At Site M0059, it was possible to correlate five holes and create one continuous splice from 0 to ~87 meters composite depth (mcd; end of glacial clays). Comparison of seismic boundaries (calculated with a simple velocity-depth equation, using seismic velocity values measured onshore from each unit) with lithologic unit boundaries and physical property boundaries showed good results. Below 87 mcd, sediment recovery was sporadic, and splicing beyond that point was not possible.

Site M0060

At Site M0060, sandy intervals and noncontinuous recovery presented some difficulties in correlation. From seismic images, it was possible to find good matches for lithologic unit boundaries, using a simple velocity-depth equation and discrete velocity values measured for each unit. Lithologic unit boundaries were also easily identifiable from physical parameters data. As Hole M0060B was a microbiology hole, it was not possible to construct a splice on this site, as most of the material from the second hole was consumed by microbiological sampling and recovery was from one hole only below ~90 mcd.

Sites M0061 and M0062

Site M0061 provided material for good correlation to ~26 mcd, where rhythmically variable silt and clay changed into sand.
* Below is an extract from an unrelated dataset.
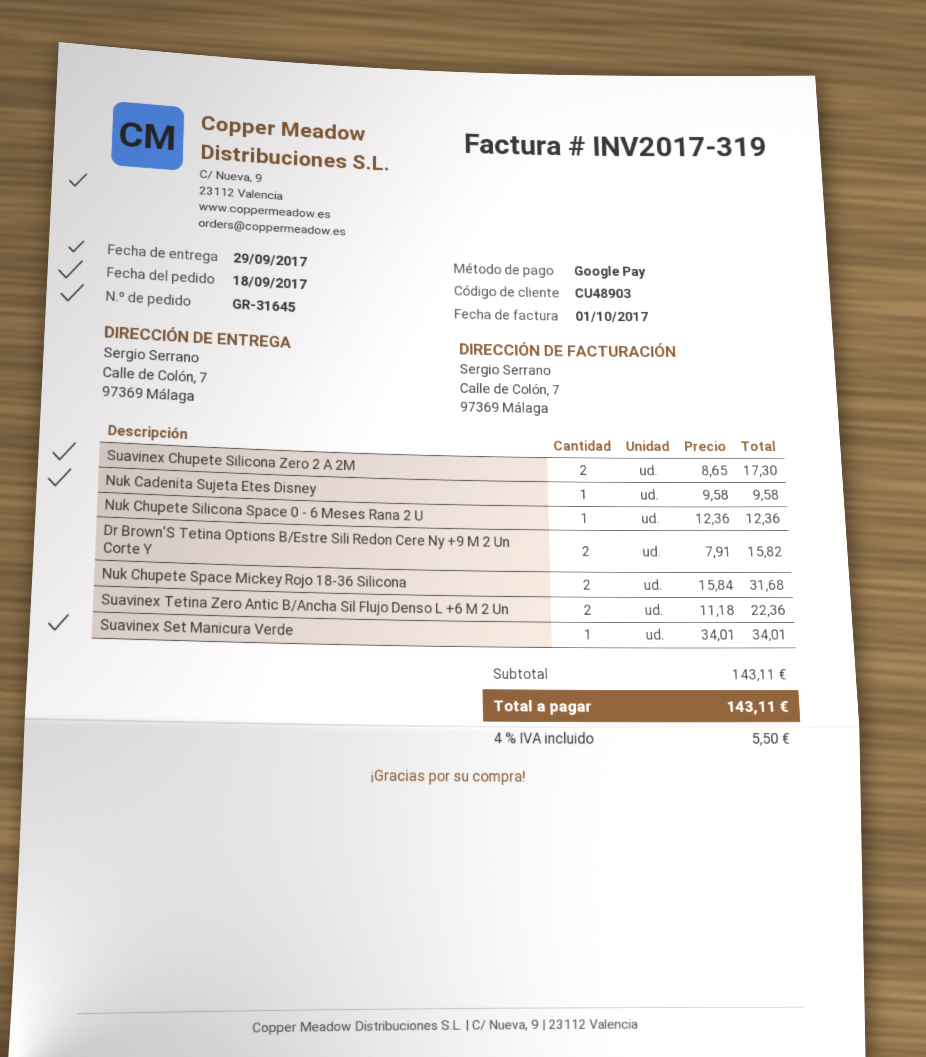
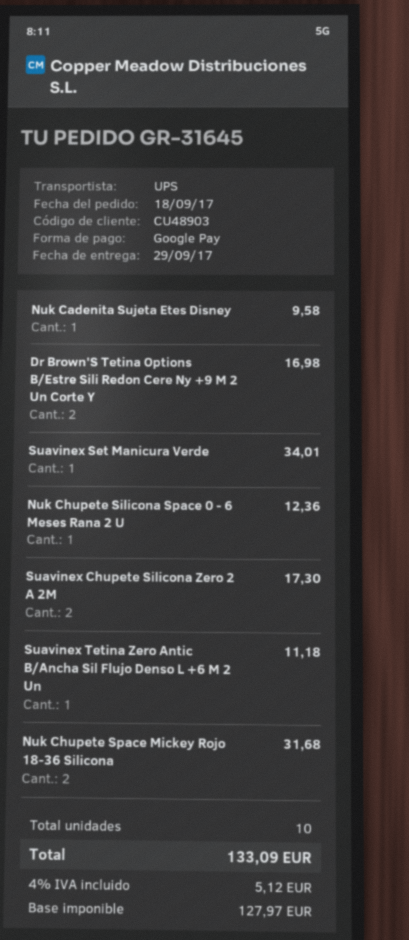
Dr Brown'S Tetina Options B/Estre Sili Redon Cere Ny +9 M 2 Un Corte Y: 2 for 15.82 -> 2 for 16.98
Suavinex Tetina Zero Antic B/Ancha Sil Flujo Denso L +6 M 2 Un: 2 for 22.36 -> 1 for 11.18
tax: 4% = 5.50 -> 4% = 5.12
total: 143.11 -> 133.09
Within the sand unit, reliability of correlation was difficult to check. Data integration suggests a possible unconformity/erosion approximately between a sulfide-rich clay unit and clay and silt rhythmite units at both sites. Good correspondence between two-way traveltime values was calculated for lithologic unit boundaries, physical properties, and features in seismic data. It was possible to construct an almost continuous splice to ~35 mcd. Site M0062 was very similar to Site M0061.

Site M0063

Site M0063 provided many challenges to correlation. Similar larger scale trends are visible in all physical properties in all holes (microbiology Hole M0063E was an exception, as only fast track magnetic susceptibility data were available from the entire length). Hole-to-hole correlation remains at a relatively approximate level (0.5–1.0 m) because of large nonlinear sediment expansion and coring disturbances. Sediment expansion (uppermost 40 mcd) made it difficult to precisely align prominent lithologic features between adjacent holes. Strong noise in the physical property data in each core top (coring disturbances) had to be cleaned. Based on lithologic information (see “Lithostratigraphy”) and seismic profiles, it is also possible that some type of gravity flows have occurred in the area, deforming sediment. A comparison of NGR data and downhole log gamma data suggests that despite sediment expansion and coring disturbances, combined sediment record recovery from Holes M0063A, M0063C, and M0063D was nearly continuous.

Site M0064

Site M0064 provided some variation in soft-sediment unit thickness. Correlation between holes was possible because lithologic changes (different types of clay sediments and diamicton) were clearly visible in the physical property data and slabbed core scan images. However, within the diamicton unit, correlation between holes could not be checked; therefore, splicing was restricted to the uppermost ~10 mcd.

Site M0065

At Site M0065, correlation and splicing was possible to ~48 mcd. Sediment recovery was nearly continuous, with some small gaps between 19 and 35 mcd. Seismic units could be connected well to major lithologic changes, although some finer unit boundary details were difficult to detect.

Site M0066

Correlation for Site M0066 was relatively good for the uppermost ~2–15 mcd, and it was possible to construct a splice. Below that point, sediment recovery was poor, and it was not possible to connect holes accurately with any physical parameters or a lithologic feature. Lithologic unit boundaries could be detected from the seismic image fairly well.

Site M0067

Two holes at Site M0067 were very shallow, with a thin organic-rich sediment blanket covering sandy and gravelly, and a possible diamicton-like material. Correspondence with seismic units was relatively good, although no measured velocity data were available from the diamicton unit. Correlation and splicing were possible only for the uppermost 3.10 mcd.